Researchers discovered that low-carb diets emphasising the consumption of high-quality macronutrients from wholesome plant-based foods were linked to lower rates of weight gain, while low-carb diets emphasising refined carbohydrates or proteins and fats sourced from animals were linked to higher rates of weight gain. Those who were younger, heavier, and less active showed stronger correlations with these variables.
In other words, individuals who consumed a low-carb diet high in meat gained more weight over time than those who consumed a diet high in plants.
Though there isn’t a single, accepted definition of “low carb,” Melissa Prest, D.C.N., R.D.N., national media spokesperson for the Academy of Nutrition and Dietetics and member of the Prevention Medical Review Board, says it’s generally understood to refer to a diet that limits starchy vegetables like potatoes, grains, and fruits that are high in carbohydrates. “Most individuals adhering to a low-carb diet will prioritise selecting foods that are higher in fats, protein, and non-starchy vegetables, such as leafy greens,” she continues.
According to award-winning nutritionist and Sunsweet partner Toby Amidor, M.S., R.D., C.D.N., “A healthier low-carb diet can consist of 45% of total calories from carbs which is between 900-1300 calories or 225-325 grammes of carbs based on a 2,000 calorie diet.” This is what a low-carb diet looks like. According to Amidor, this lower-carb diet permits the consumption of a range of entire foods high in carbohydrates, such as fruit, whole grains, legumes, and dairy products, ensuring that the body gets the nutrients it requires to maintain health.

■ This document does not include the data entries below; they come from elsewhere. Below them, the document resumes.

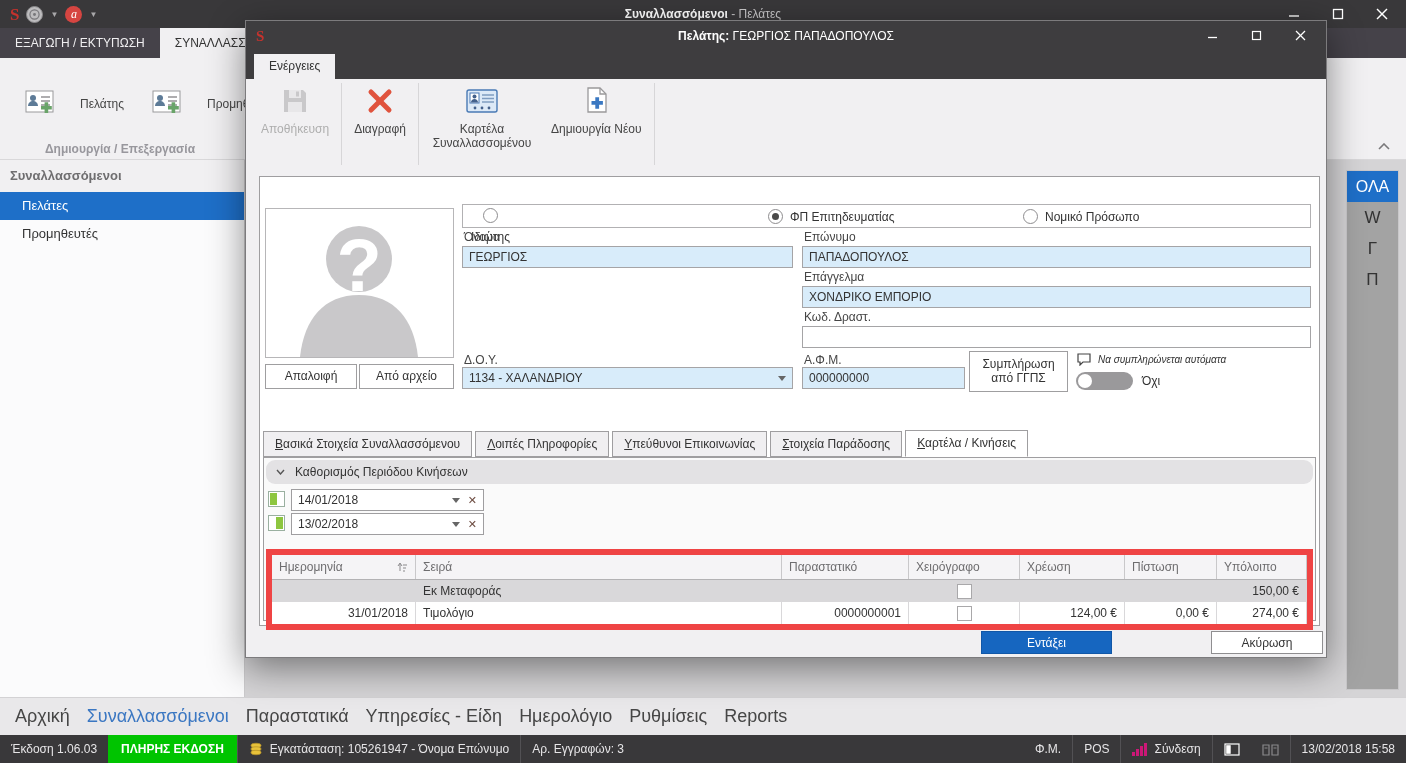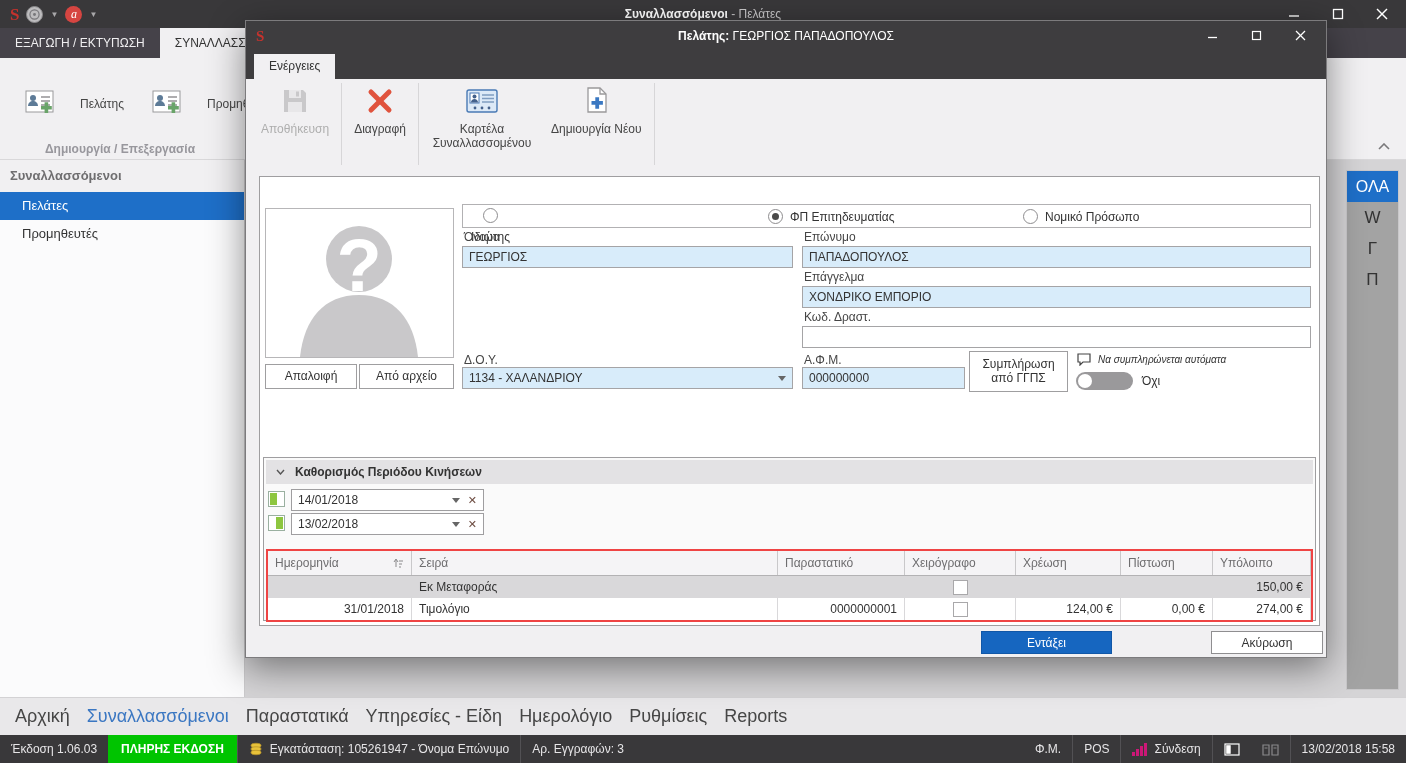--- a/index.html
+++ b/index.html
@@ -423,6 +423,13 @@
       </div>
     <span style="position:absolute; left:882px; top:197px; font-size:12px; color:#333;">Όχι</span>
 
+    <div class="dtabs">
+      <div class="dtab">Βασικά Στοιχεία Συναλλασσόμενου</div>
+      <div class="dtab">Λοιπές Πληροφορίες</div>
+      <div class="dtab">Υπεύθυνοι Επικοινωνίας</div>
+      <div class="dtab">Στοιχεία Παράδοσης</div>
+      <div class="dtab active">Καρτέλα / Κινήσεις</div>
+    </div>
 
     <div class="tab-panel">
       <div class="section-hdr">

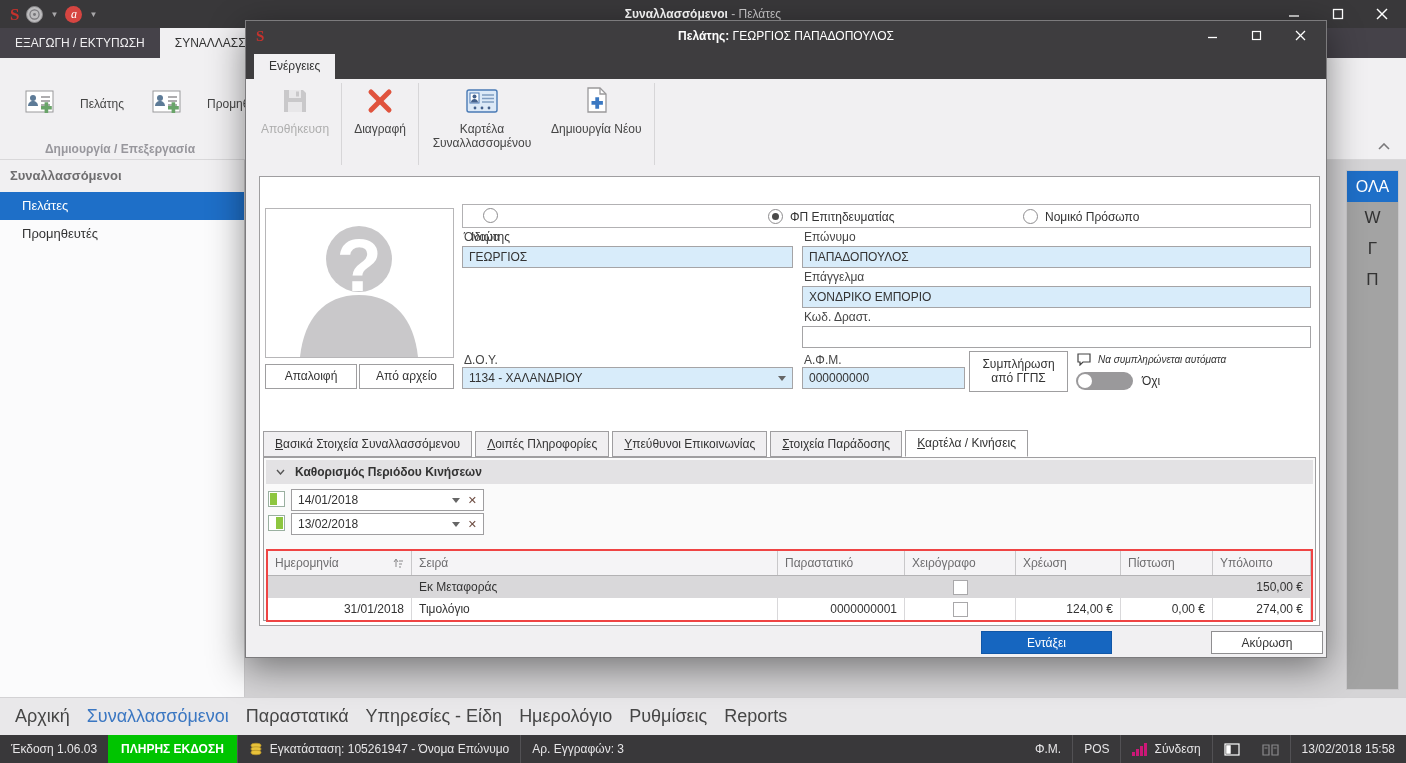--- a/index.html
+++ b/index.html
@@ -95,7 +95,7 @@
   .dtab.active { background:#fff; height:27px; margin-top:-1px; border-bottom:1px solid #fff; position:relative; z-index:2; }
 
   .tab-panel { position:absolute; left:3px; top:280px; width:1053px; height:164px; border:1px solid #9f9ea0; background:#fafafa; }
-  .section-hdr { position:absolute; left:2px; top:2px; right:2px; height:24px; background:#e3e2e4; display:flex; align-items:center; gap:10px; padding-left:10px; font-size:12px; font-weight:bold; color:#333; }
+  .section-hdr { position:absolute; left:2px; top:2px; right:2px; height:24px; background:#e3e2e4; display:flex; align-items:center; gap:10px; padding-left:10px; font-size:12px; font-weight:normal; color:#333;border-radius:9px; }
 
   .dicon { position:absolute; width:17px; height:16px; border:1px solid #9ab0a0; background:#fff; }
   .dicon i { position:absolute; top:1px; bottom:1px; width:7px; background:#8dc63f; display:block; }

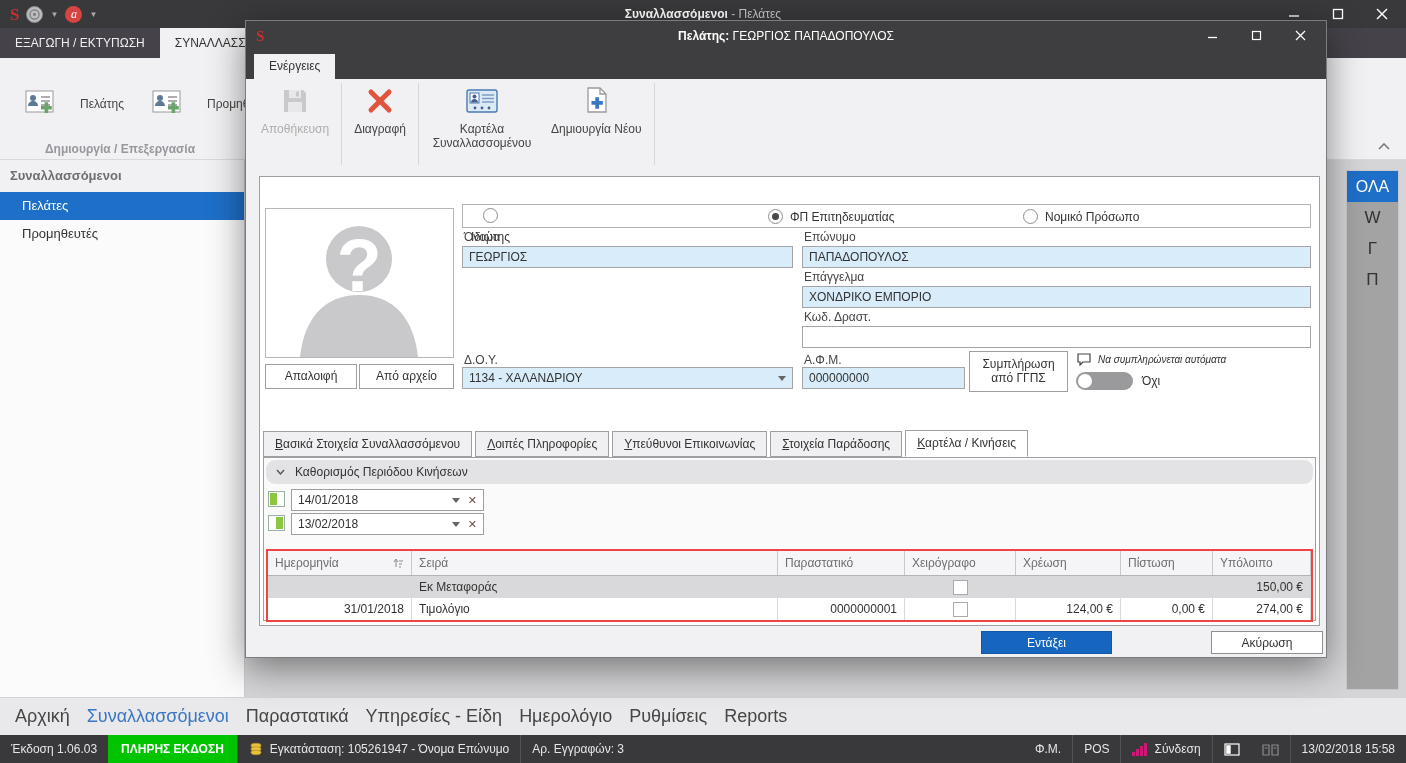--- a/index.html
+++ b/index.html
@@ -104,7 +104,7 @@
   .date-combo .val { flex:1; }
   .date-combo .x { color:#6d4c41; font-size:11px; padding-left:8px; }
 
-  .grid { position:absolute; left:2px; top:91px; width:1047px; border:2px solid #ef4444; background:#fff; }
+  .grid { position:absolute; left:2px; top:91px; width:1047px; border:6px solid #ef4444; background:#fff; }
   .g-row { display:flex; height:22px; }
   .g-row.head { height:25px; background:#f5f4f6; border-bottom:1px solid #b3b2b4; }
   .g-row.gray { background:#d9d8da; }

Some low-carb diets—like the keto diet—significantly reduce the amount of carbohydrates consumed. According to Amidor, “these low-carb diets are unhealthy because not enough nutrients are consumed to keep the body in optimal health.”
Prest notes that although ultra-processed meats like bacon, saturated fat, and salt are categorised as low-carb foods, they have been connected to heart disease, cancer risk, and inflammation. “Choosing lower-carb veggies like cauliflower, cabbage, leafy greens, and broccoli, along with lean meats and unsaturated and monounsaturated fats like nuts or seeds, is a better way to make a low-carb plate.”
A low-carb diet is not the same as a no-carb diet, according to registered dietitian Keri Gans, M.S., R.D., author of The Small Change Diet. She says, “Remember that low-carb diets can, and should, still contain carbohydrates, especially those with health benefits.”
Gans advises speaking with a qualified dietitian or your primary care physician if you’re thinking about going low-carb to make sure you’re still getting the nutrition your body needs. Amidor adds that people who have problems with their kidneys, liver, gallbladder, or pancreas—particularly those who have certain forms of diabetes—should speak with a doctor before beginning a carbohydrate restriction.